She's a baby. She'll need to go potty every 2- 4 hrs, so it's better to have her nearby so you can take her out when she needs to go.

Three meals a day for a pup that small. Back off to two meals at about 5-6 months and stay there forever.

Remember, she's used to being around her family. You're her family now.


----------



## Drizaya (Jan 27, 2008)

Allright guys, all i have to say is...

GOD BLESS THIS WEBSITE!!!!

i froze a kong with a smear of peanut butter, and crated her at about 11pm. she enjoyed the kong for about 10 minutes, then the barking began. i didn't make any eye contact with her, but gave a firm NO! the whining stopped. she tried to start up again...another firm "NO!" and she stopped for FOUR HOURS!

at that point, she woke up at about 2am, we went out to potty,(tons of praise, i might add) back to sleep for another 2 hours, then potty again, another 2 hours...and here we are, up with daddy at 6 am...already pooped and peed!!!

last night was the first time in four days that my husband actually had REM sleep!

we have our breakfast in our crate right now....she still is a little shy of it...doesn't like to stay in there for too long if she doesn't have to...but it's definitely a start.

Thanks to all for the GREAT advice...if it wasn't for this forum, i'd be so incredibly lost in the dark with a brand new puppy!

this will be our first day leaving her completely alone in her crate....only for 3 hours, though...so i'm hoping that will go well.

keep you updated!!!!

Dreya and Clem...-finally sleeping well!!!!!! <3


----------



## lovealways_jami (Apr 17, 2007)

YAY!!! Clementine, great job!! And good job mom!! Make sure you post some pics, now that you owe us


----------



## JensDreamboy (May 25, 2007)

ALRIGHT!! Cheers to sleeping for a few hours in a row  Sounds like it's working. That's exactly what I'm doing with Theo (9wks on Tues.) He gets 3 meals a day, same time, in crate with door open. Yesterday he went into his crate and took a nap all by himself!! Last night he slept from 10ish until 5ish with NO wake ups!! I was up at 3 wondering why! Then today he went into our pug's crate for a nap. 
He also cried in the crate at first, but now he's use to it. Good luck!


----------



## Jersey's Mom (Nov 25, 2007)

I'm so glad you all were able to get some sleep last night!! And just think, it's only going to get better as she grows up a little and is able to sleep through the night! 

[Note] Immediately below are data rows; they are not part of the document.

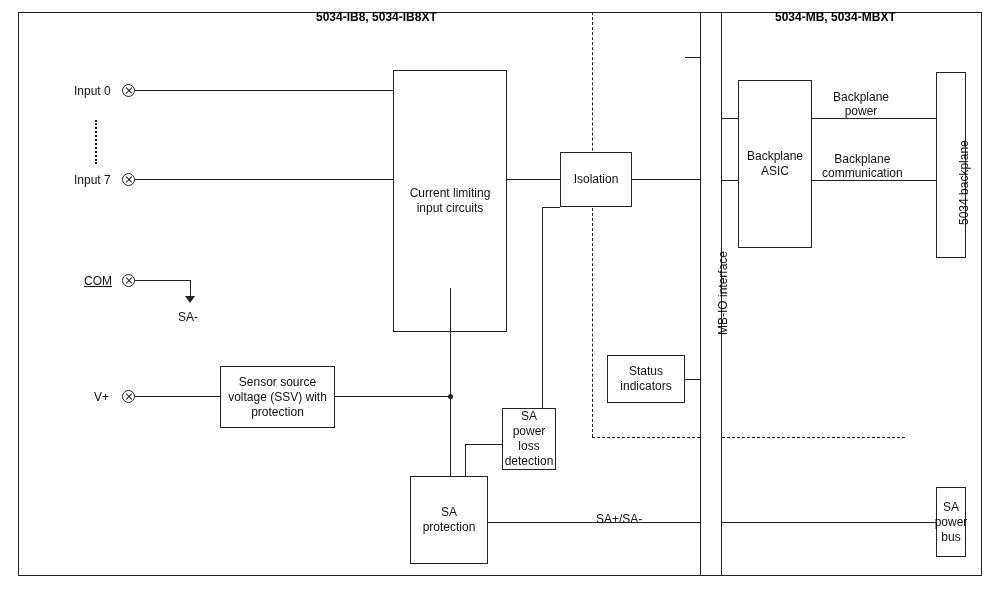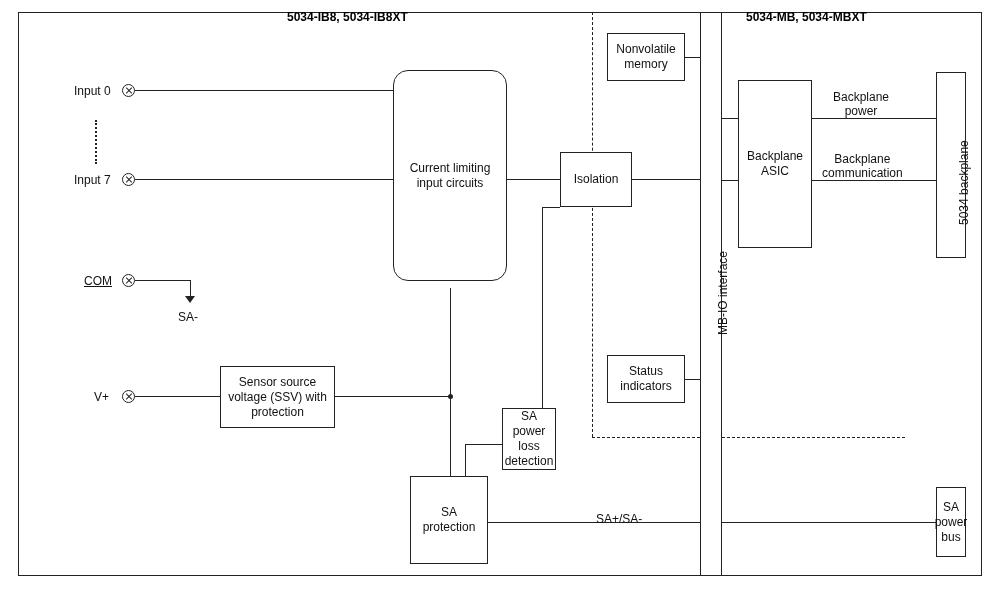--- a/index.html
+++ b/index.html
@@ -31,6 +31,7 @@
     font-weight: bold;
     color: #000;
     white-space: nowrap;
+    margin-left: 29px;
   }
   .box {
     position: absolute;

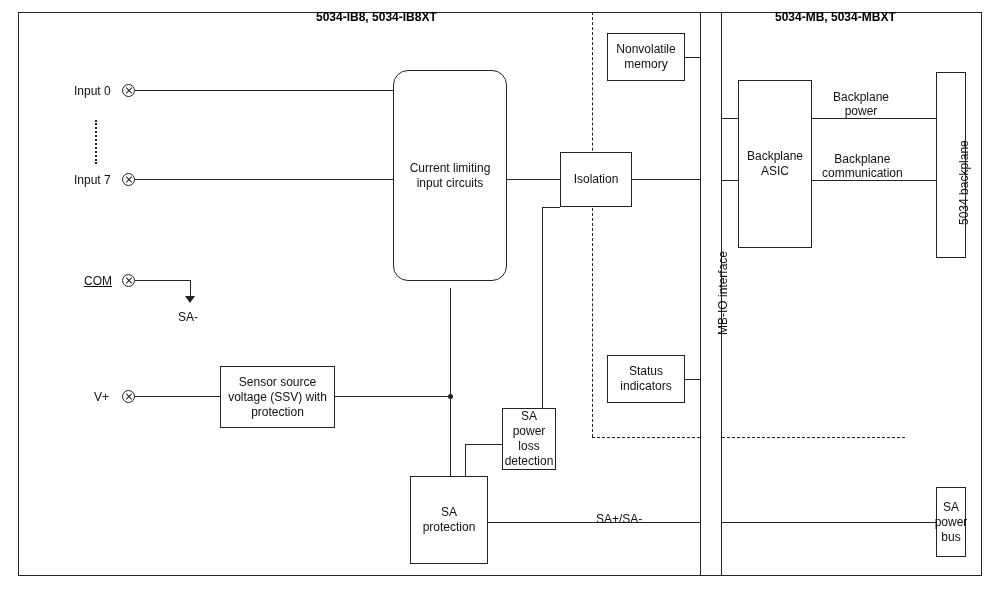--- a/index.html
+++ b/index.html
@@ -190,10 +190,6 @@
   <div class="line v" style="left:542px; top:207px; height:212px;"></div>
   <div class="line h" style="left:542px; top:207px; width:18px;"></div>
 
-  <div class="box" style="left:607px; top:33px; width:78px; height:48px;">
-    <span style="white-space:pre-line;">Nonvolatile
-memory</span>
-  </div>
   <div class="line h" style="left:685px; top:57px; width:15px;"></div>
 
   <div class="box" style="left:607px; top:355px; width:78px; height:48px;">

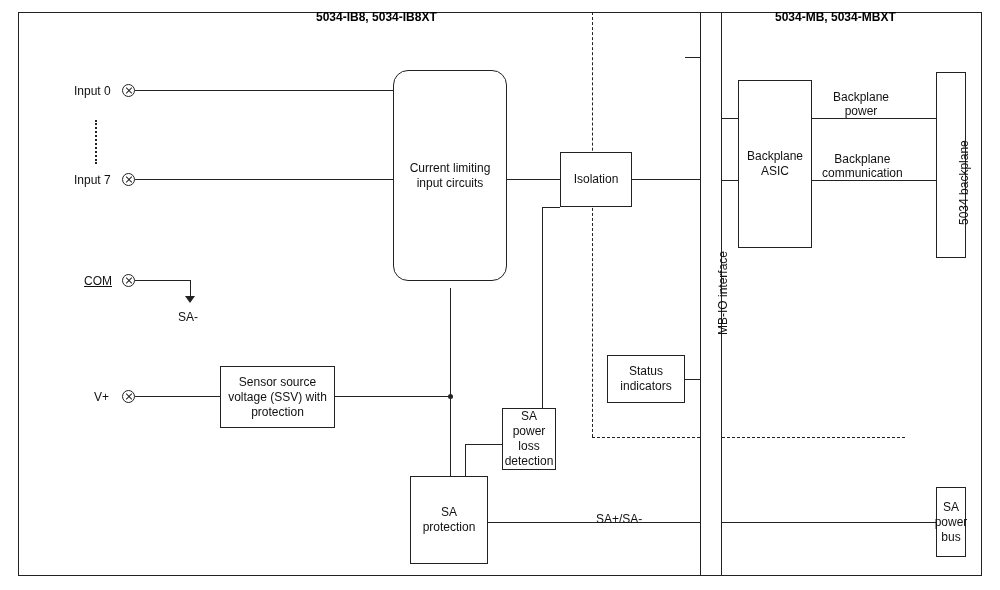--- a/index.html
+++ b/index.html
@@ -163,7 +163,7 @@
 
   <div class="line h" style="left:135px; top:396px; width:85px;"></div>
 
-  <div class="box" style="left:393px; top:70px; width:114px; height:211px;border-radius:15px;">
+  <div class="box" style="left:393px; top:70px; width:114px; height:262px;">
     <span style="white-space:pre-line;">Current limiting
 input circuits</span>
   </div>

She'll adjust to eating in the crate, but if she's used to free feeding, she may be unsure of what you want from her. Set time limits on the food (usually about 10 minutes will do it)... pick up what she hasn't eaten at that point, and eventually she'll realize that she needs to eat right away and not just pick at it. Dont' worry, she won't let herself starve! 

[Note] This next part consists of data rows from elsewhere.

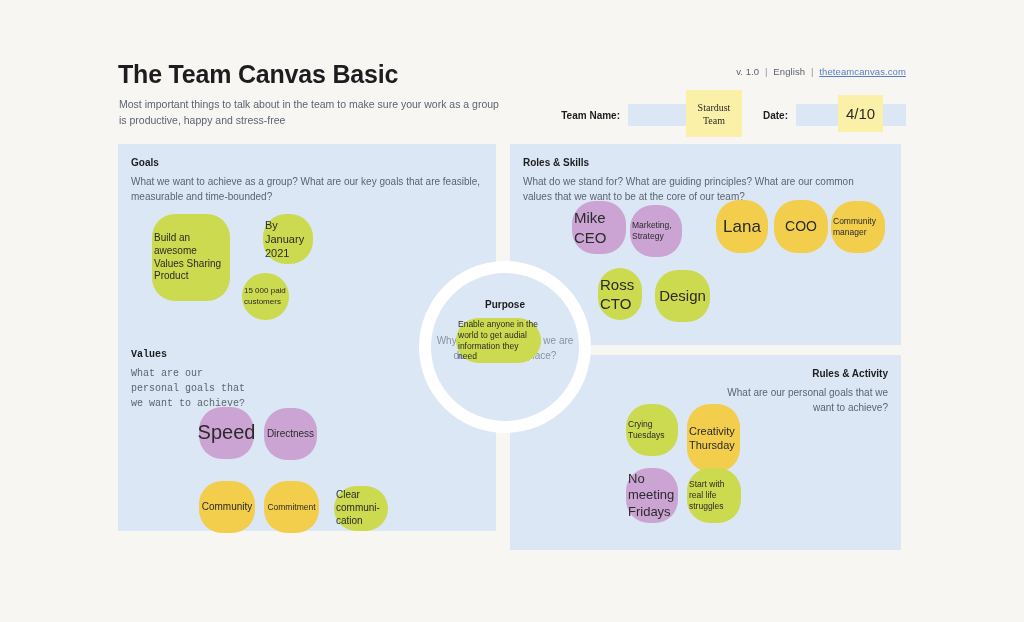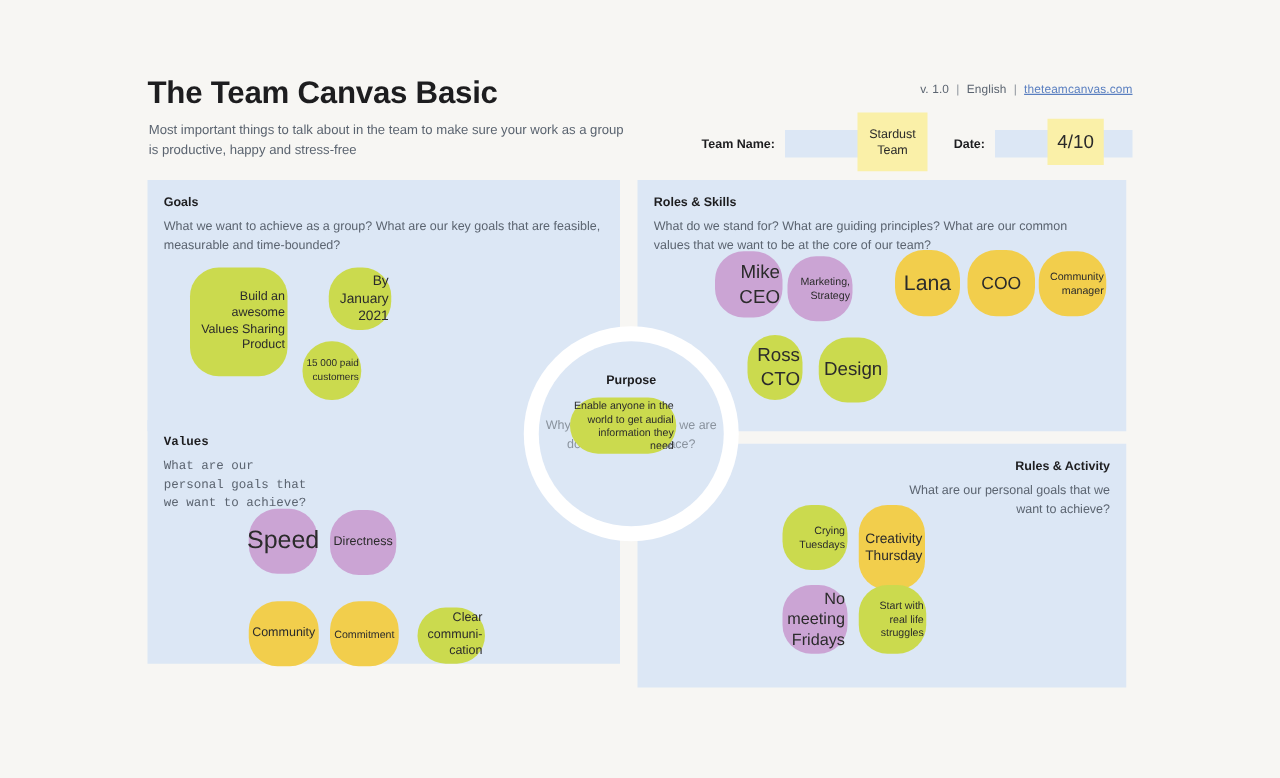--- a/index.html
+++ b/index.html
@@ -42,7 +42,7 @@
     display:flex;align-items:center;justify-content:center;text-align:center;
     font-size:10px;line-height:13px;
   }
-  #note-team{left:686px;top:90px;width:56px;height:47px;}
+  #note-team{left:686px;top:90px;width:56px;height:47px;font-family:Liberation Serif, serif;}
   #note-date{left:838px;top:95px;width:45px;height:37px;font-size:15px;}
 
   

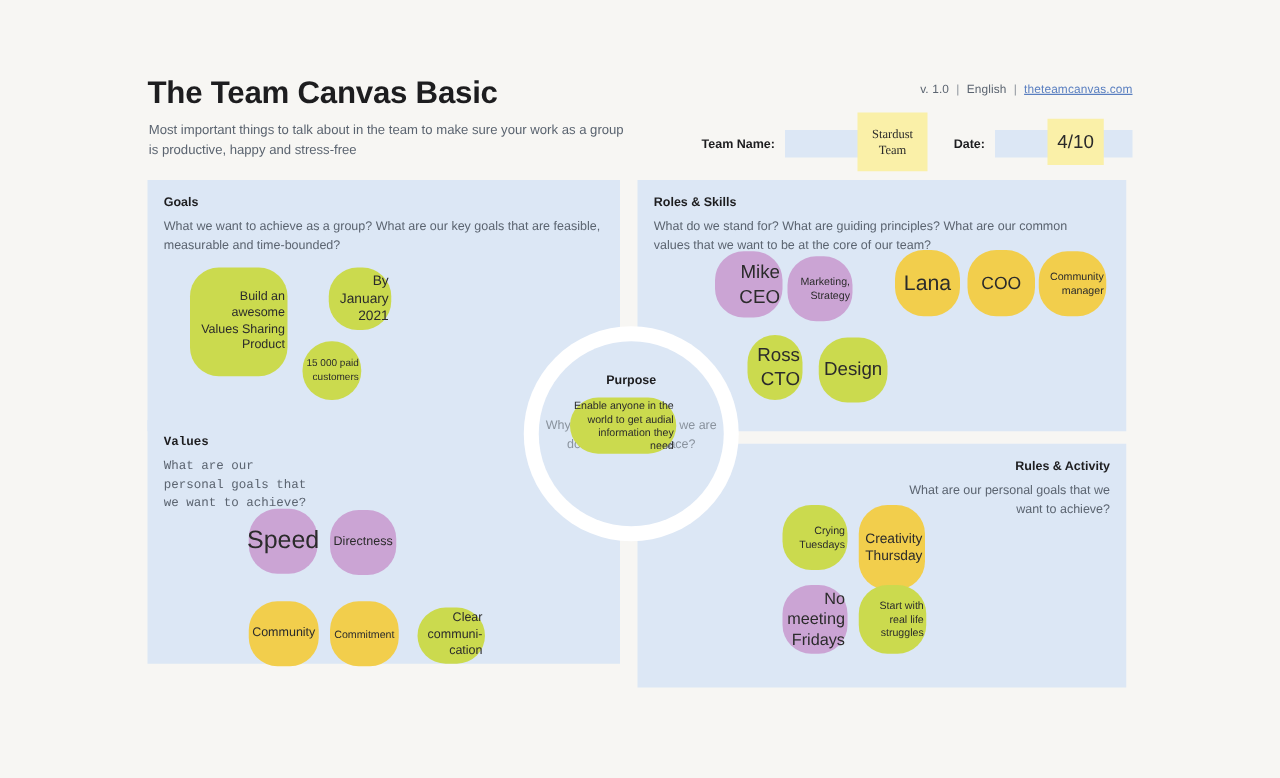--- a/index.html
+++ b/index.html
@@ -80,7 +80,7 @@
   
   .note{
     position:absolute;
-    display:flex;align-items:center;justify-content:center;text-align:right;
+    display:flex;align-items:center;justify-content:center;text-align:left;
     color:#2b2b2b;box-sizing:border-box;padding:2px;
     line-height:1.28;
     border-radius:23px;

Here's hoping last night is a sign of good things to come! And I second what Jami said... you owe us pictures!!


----------



## Drizaya (Jan 27, 2008)

Allright guys...after a bit of playing...and pooping...lol...a couple of pics


----------



## Jersey's Mom (Nov 25, 2007)

Awww.... what a cutie!! Thanks for the pics... debt paid! lol! 

Julie and Jersey


----------



## MycrazyGoldengang (Jan 15, 2008)

ELLE started of at 8 weeks old in a crate and is now reaping the benfits, her door is open all day and she now treats it as her chill out area. She will often diappear only to be found fast asleep in her crate. Early days we had a cry but let her know we were there and she then settled. 
steve


----------



## MycrazyGoldengang (Jan 15, 2008)

Sorry one other thing that worked for us was leave the radio on.
Steve


----------



## AmbikaGR (Dec 31, 2007)

Well between Clementine's "behavioral problems" and those photos of the pathetic looking pup I think you should get rid of her and start all over. If you agree I could be on a flight to Colorado tonight to take her off your hands.
She is beautiful and I am glad things are already looking up.


----------



## Drizaya (Jan 27, 2008)

AmbikaGR said:


> Well between Clementine's "behavioral problems" and those photos of the pathetic looking pup I think you should get rid of her and start all over. If you agree I could be on a flight to Colorado tonight to take her off your hands.
> She is beautiful and I am glad things are already looking up.


LOL! i don't think so, mister! she is too precious...and i know once all of this blows over, it's gunna seem like a bad dream...

her daddy was a Obedience champion...so hopefully that's somewhere in her....*fingers crossed*:


----------